Pre-processing for (Training for real-time NMF)

So in the course of preparing files and testing for the processes discussed in the Training for real-time NMF thread, I’ve been using some computationally expensive “off-line” iZotope processing on the audio coming from the Sensory Percussion sensors.

The raw audio from these is pretty noisy, with a fair amount of hiss, and fairly high-mid hyped natural EQ sound. I imagine the frequency, and more importantly, transient, response is part of what makes them effective, but the noise is probably problematic.

So in prepping the files for training, I’ve used iZotope on them to denoise, dehum, along with some fairly high hipass-ing.

This works fine, but in terms of doing this in real-time, there’s probably better ways to go about this.

Below are some examples of the audio (before, and my “after”) so you can hear, but is it just as simple as slapping on some EQing?

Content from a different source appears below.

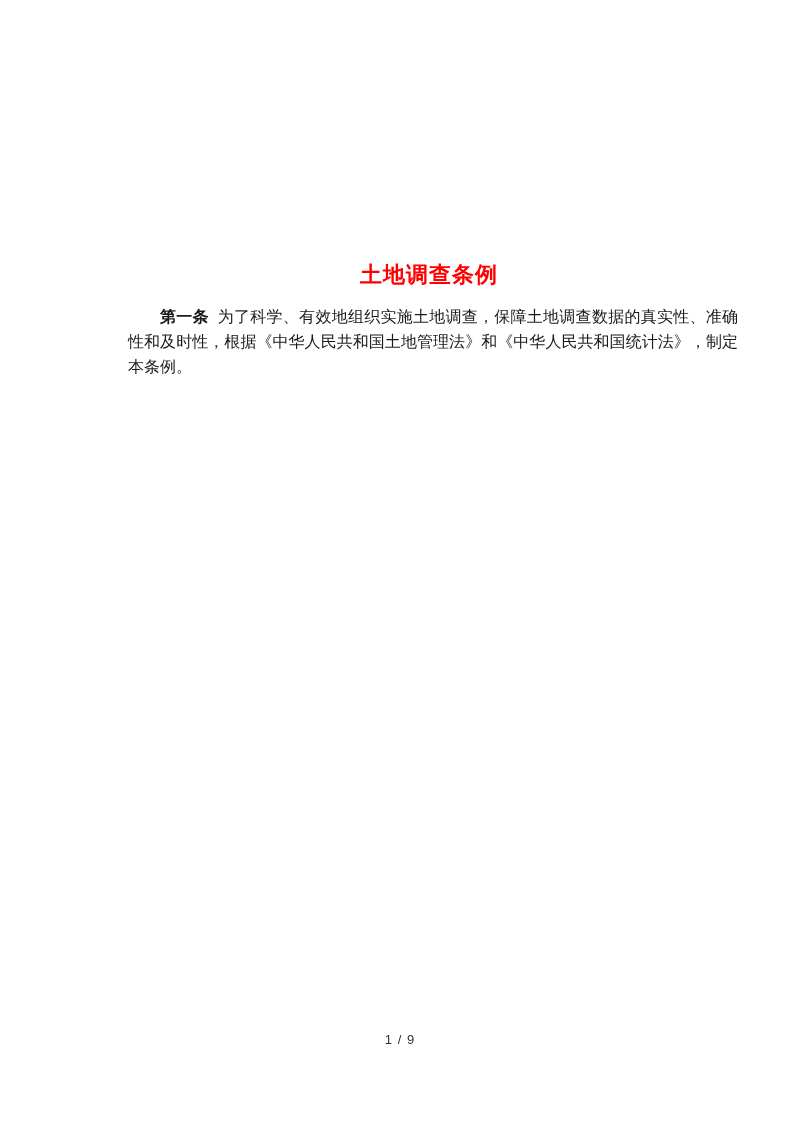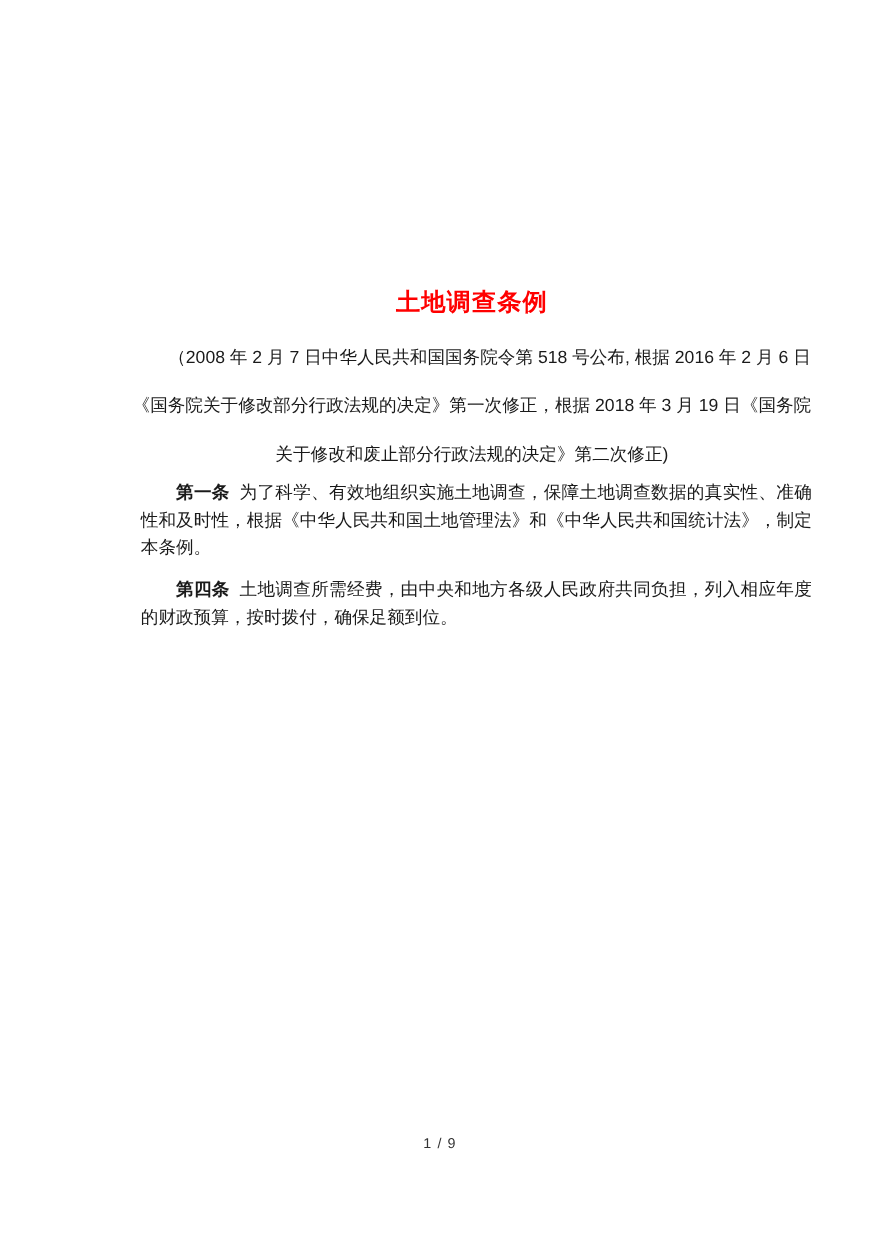"（2008 年 2 月 7" p.preamble { html: <p>（2008 年 2 月 7 日中华人民共和国国务院令第 518 号公布, 根据 2016 年 2 月 6 日《国务院关于修改部分行政法规的决定》第一次修正，根据 2018 年 3 月 19 日《国务院关于修改和废止部分行政法规的决定》第二次修正)</p> -> none }
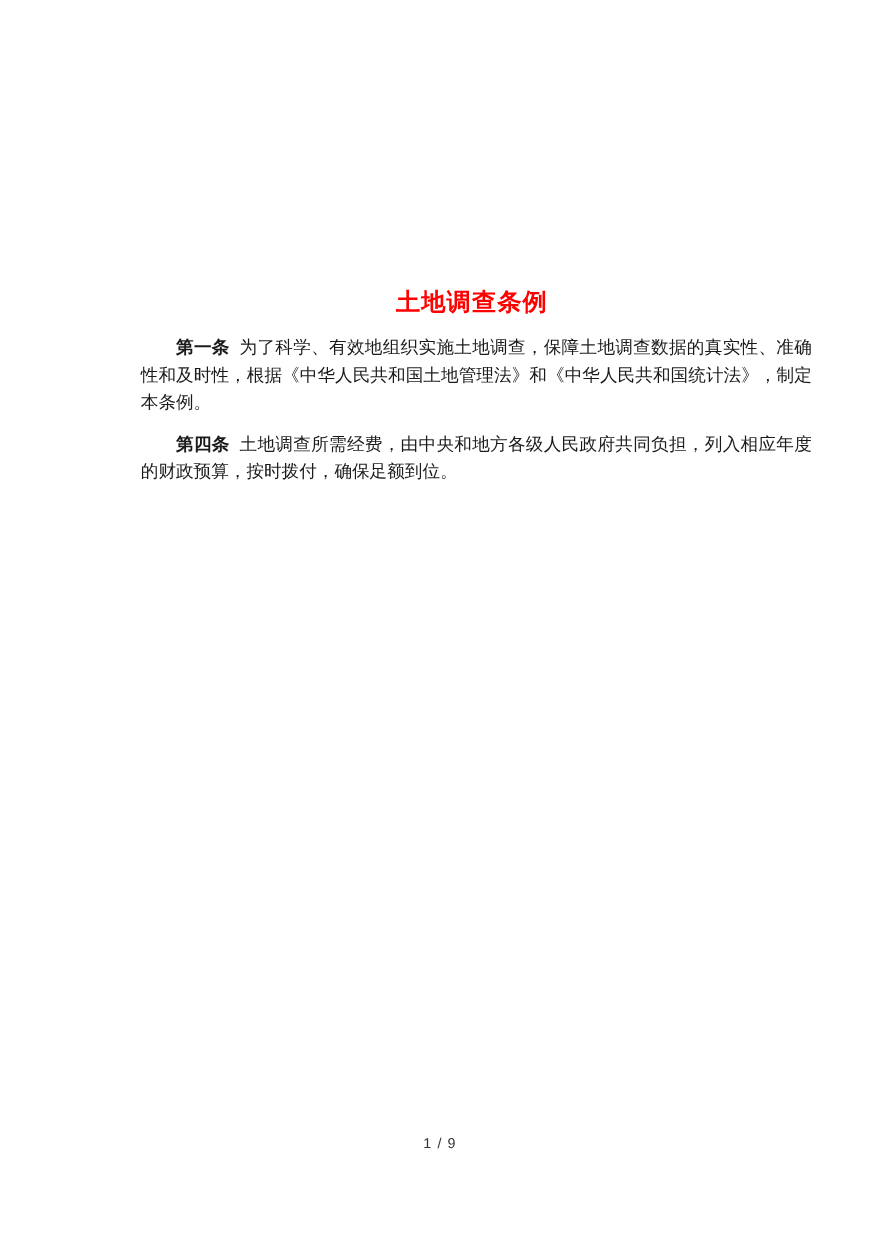"第四条" p.article { html: <p> <span>第四条</span><span>土地调查所需经费，由中央和地方各级人民政府共同负担，列入相应年度的财政预算，按时拨付，确保足额到位。</span> </p> -> none }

Is it worthwhile making an IR of, what I imagine is fairly consistent “noise” coming from it, and deconvolving that against the live input?

Basically I need to massage this signal some, and I pretty much plan on using it only in a FluCoMa-y (at the moment, NMF-y) context (only for training/matching, never as “audio”). So I figured I could just massage it in the direction that would produce the most “meat” for the initial classification, and then real-time matching algorithm(s).

Obviously the noise/hiss isn’t useful, but I wouldn’t want to throw out too much of the high end, as there’s useful stuff up there.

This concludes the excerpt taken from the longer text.